El amor a la vida que se promueve en las páginas de Reguetón se configura sobre la asunción de la efimeridad del placer. Acabado el estímulo del disfrute, todo vuelve a la rutina, a ese andar parsimonioso de los días que se busca alterar como sea con el siguiente subidón de goce, y así sucesivamente. Nos acostumbramos a los deleites conscientes de que solo serán instantes y que, tras el puntual gusto, volveremos a sumergirnos en la insatisfacción y en la necesidad de hallar nuevos estímulos: «Esto hace que la gratificación de nuestros impulsos se asemeje a la imagen de una rata que corre en una rueda sin que pueda parar», nos dirá el narrador, quien trata de convencerse y convencernos de la importancia de disfrutar de lo que ya se tiene cuando afirma que «es mejor olvidar la posibilidad de que el próximo producto nos haga más felices, pues la respuesta no se encuentra ahí», en esa suerte de bipolaridad compuesta en sus extremos por los estados eufóricos y depresivos.
No les miento porque no tengo motivos para hacerlo: Reguetón no es un libro cómodo, quizás porque no se sujeta a patrón alguno de desarrollo más allá del contemplativo. En todo caso, es un libro que se acomoda, que se adhiere a nosotros si dejamos que fluya y nos liberamos de los prejuicios. Si buscamos una historia en sentido estricto, no la hallaremos; si dejamos que las palabras de la voz narrativa nos busquen, entonces la experiencia lectora será alucinante porque Reguetón se nos mostrará como una extensa sinfonía compuesta por trece movimientos —tantos como capítulos— que, a su vez, son en sí mismo otras tantas sinfonías integradas por escenas y secuencias repletas de axiomas, sentencias, observaciones e impresiones que remueven el ánimo, agitan el intelecto y producen una sensación deliciosa que solo puedo identificar de una manera: embobamiento.

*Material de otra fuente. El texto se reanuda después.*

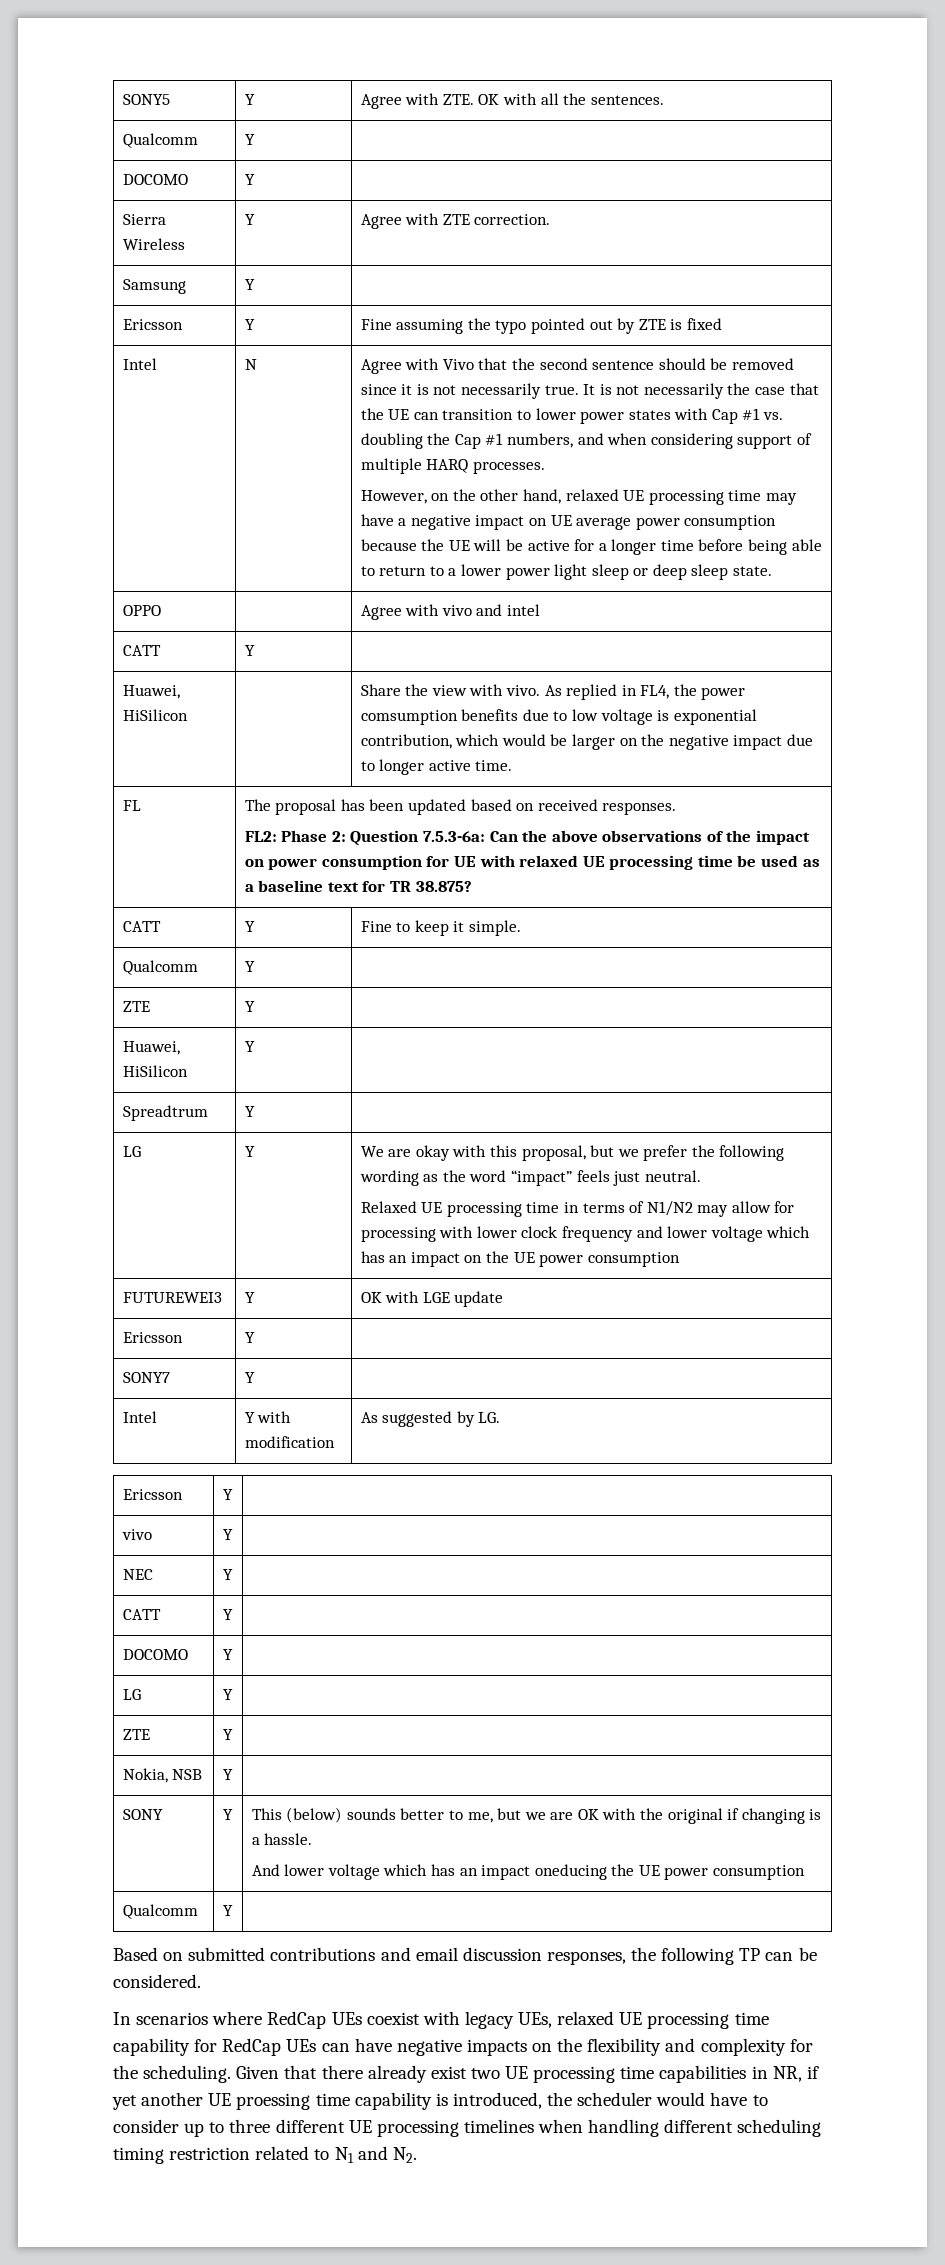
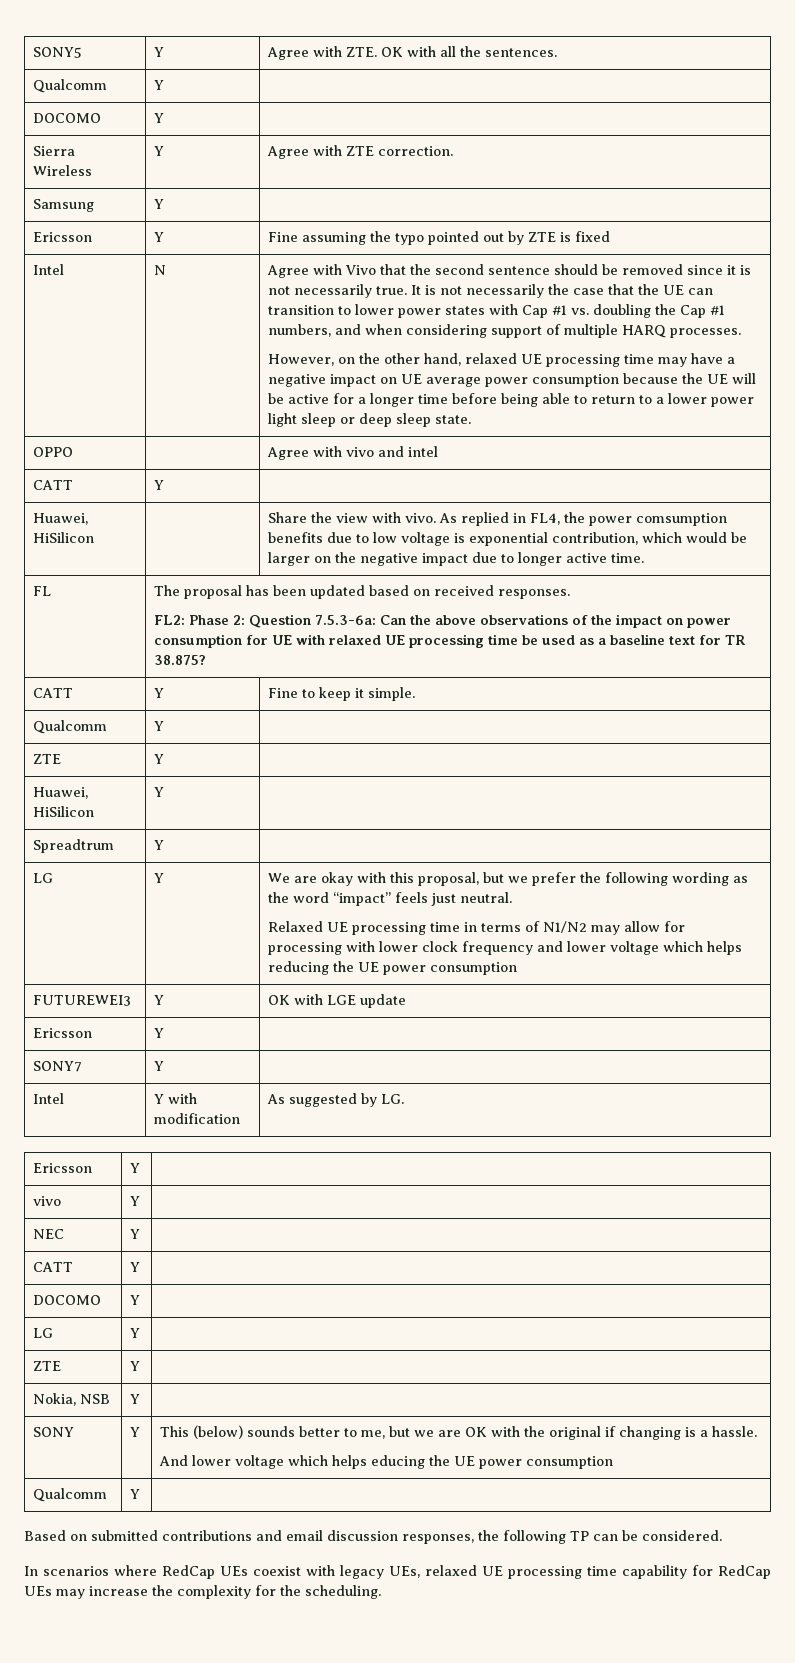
- Relaxed UE processing time in terms of N1/N2 may allow for processing with lower clock frequency and lower voltage which has an impact on the UE power consumption
+ Relaxed UE processing time in terms of N1/N2 may allow for processing with lower clock frequency and lower voltage which helps reducing the UE power consumption
  SONY | Y | This (below) sounds better to me, but we are OK with the original if changing is a hassle.
- And lower voltage which has an impact oneducing the UE power consumption
+ And lower voltage which helps educing the UE power consumption
- In scenarios where RedCap UEs coexist with legacy UEs, relaxed UE processing time capability for RedCap UEs can have negative impacts on the flexibility and complexity for the scheduling. Given that there already exist two UE processing time capabilities in NR, if yet another UE proessing time capability is introduced, the scheduler would have to consider up to three different UE processing timelines when handling different scheduling timing restriction related to N1 and N2.
+ In scenarios where RedCap UEs coexist with legacy UEs, relaxed UE processing time capability for RedCap UEs may increase the complexity for the scheduling.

En este vademécum liberador y hedonista, la voz de Adán Khoury sirve para testamentar en su dietario su inmenso amor a la vida, a pesar de todas sus contrariedades; y su deseo de seguir reunido, como sea, donde sea, con el pequeño y variopinto círculo con el que se ha conjurado para dejar a un lado, hasta donde sea posible, la lúgubre e irremediable verdad de la muerte:
«Lo siento, Cicerón: esta gente no quiere pensar todavía en la vejez, sino que pretenden alejar la pesadilla de la partida, apurar cada gota del licor. Quieren vivir a fondo, conocer a fondo, para que cuando llegue la guadaña nos encuentre vacíos. Y la Parca es esa dama que a todos iguala, nos corta la respiración en el último minuto y nos hace partir desnudos sin que te acompañen los títulos universitarios, ni los depósitos bancarios, ni las mejores fotos del álbum de los recuerdos».